== Segment start ==

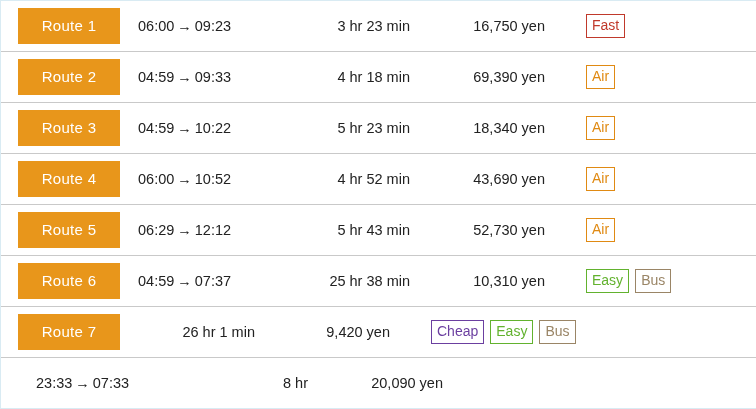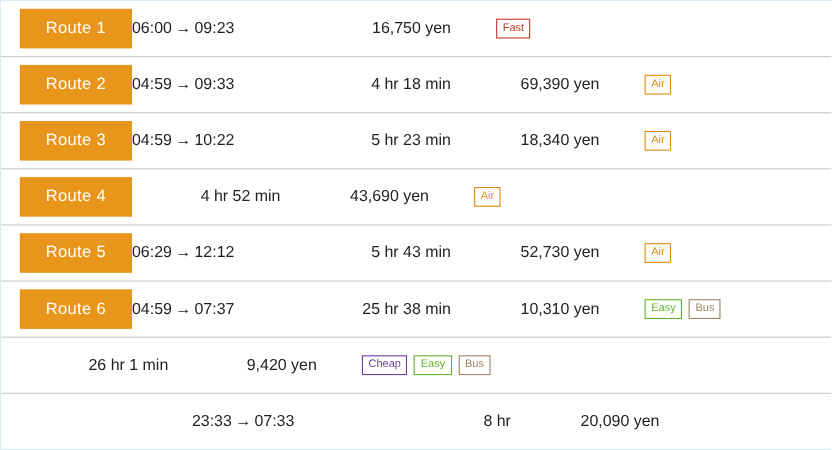--- a/index.html
+++ b/index.html
@@ -24,21 +24,20 @@
     flex-direction: column;
   }
 
   .route-row {
     flex: 1 1 0;
     display: flex;
     align-items: center;
     border-bottom: 1px solid #c9c9c9;
     padding-left: 17px;
     min-height: 0;
-    justify-content: center;
   }
   .route-row:last-child {
     border-bottom: none;
   }
 
   .col-route {
     flex: 0 0 102px;
     display: flex;
     align-items: center;
   }
@@ -51,21 +50,21 @@
     color: #ffffff;
     font-size: 15px;
     text-align: center;
     letter-spacing: 0.3px;
     white-space: nowrap;
     overflow: hidden;
   }
 
   .col-time {
     flex: 0 0 155px;
-    padding-left: 0;
+    padding-left: 18px;
     font-size: 14.5px;
     color: #222222;
     white-space: nowrap;
   }
   .col-time .arrow { padding: 0 3px; }
 
   .col-duration {
     flex: 0 0 135px;
     text-align: right;
     font-size: 14.5px;
@@ -87,40 +86,41 @@
     display: flex;
     align-items: center;
     gap: 6px;
     white-space: nowrap;
   }
 
   .tag {
     display: inline-block;
     border: 1px solid currentColor;
     padding: 2px 5px 3px 5px;
-    font-size: 10px;
+    font-size: 14px;
     line-height: 1.15;
     background: #ffffff;
   }
   .tag-fast    { color: #c0392b; }
   .tag-air     { color: #e08a13; }
   .tag-easy    { color: #62b22e; }
   .tag-bus     { color: #9a8566; }
   .tag-cheap   { color: #6b3fa0; }
   .tag-sleeper { color: #9a8566; }
 </style>
 </head>
 <body>
 
 <div id="route-table">
     <div class="route-row">
       <div class="col-route">
         <span class="route-badge">Route 1</span>
       </div>
       <div class="col-time"><span>06:00</span><span class="arrow">→</span><span>09:23</span></div>
+      <div class="col-duration">3 hr 23 min</div>
       <div class="col-price">16,750 yen</div>
       <div class="col-tags">
         <span class="tag tag-fast" style="color: rgb(192, 57, 43);">Fast</span>
       </div>
     </div>
     <div class="route-row">
       <div class="col-route">
         <span class="route-badge">Route 2</span>
       </div>
       <div class="col-time"><span>04:59</span><span class="arrow">→</span><span>09:33</span></div>
@@ -138,20 +138,21 @@
       <div class="col-duration">5 hr 23 min</div>
       <div class="col-price">18,340 yen</div>
       <div class="col-tags">
         <span class="tag tag-air" style="color: rgb(224, 138, 19);">Air</span>
       </div>
     </div>
     <div class="route-row">
       <div class="col-route">
         <span class="route-badge">Route 4</span>
       </div>
+      <div class="col-time"><span>06:00</span><span class="arrow">→</span><span>10:52</span></div>
       <div class="col-duration">4 hr 52 min</div>
       <div class="col-price">43,690 yen</div>
       <div class="col-tags">
         <span class="tag tag-air" style="color: rgb(224, 138, 19);">Air</span>
       </div>
     </div>
     <div class="route-row">
       <div class="col-route">
         <span class="route-badge">Route 5</span>
       </div>
@@ -168,20 +169,23 @@
       </div>
       <div class="col-time"><span>04:59</span><span class="arrow">→</span><span>07:37</span></div>
       <div class="col-duration">25 hr 38 min</div>
       <div class="col-price">10,310 yen</div>
       <div class="col-tags">
         <span class="tag tag-easy" style="color: rgb(98, 178, 46);">Easy</span>
         <span class="tag tag-bus" style="color: rgb(154, 133, 102);">Bus</span>
       </div>
     </div>
     <div class="route-row">
+      <div class="col-route">
+        <span class="route-badge">Route 7</span>
+      </div>
       <div class="col-duration">26 hr 1 min</div>
       <div class="col-price">9,420 yen</div>
       <div class="col-tags">
         <span class="tag tag-cheap" style="color: rgb(107, 63, 160);">Cheap</span>
         <span class="tag tag-easy" style="color: rgb(98, 178, 46);">Easy</span>
         <span class="tag tag-bus" style="color: rgb(154, 133, 102);">Bus</span>
       </div>
     </div>
     <div class="route-row">
       <div class="col-time"><span>23:33</span><span class="arrow">→</span><span>07:33</span></div>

== Segment end ==

Which lines in the records above hold the string "cheap"? Copy each of them.

   .tag-cheap   { color: #6b3fa0; }
         <span class="tag tag-cheap" style="color: rgb(107, 63, 160);">Cheap</span>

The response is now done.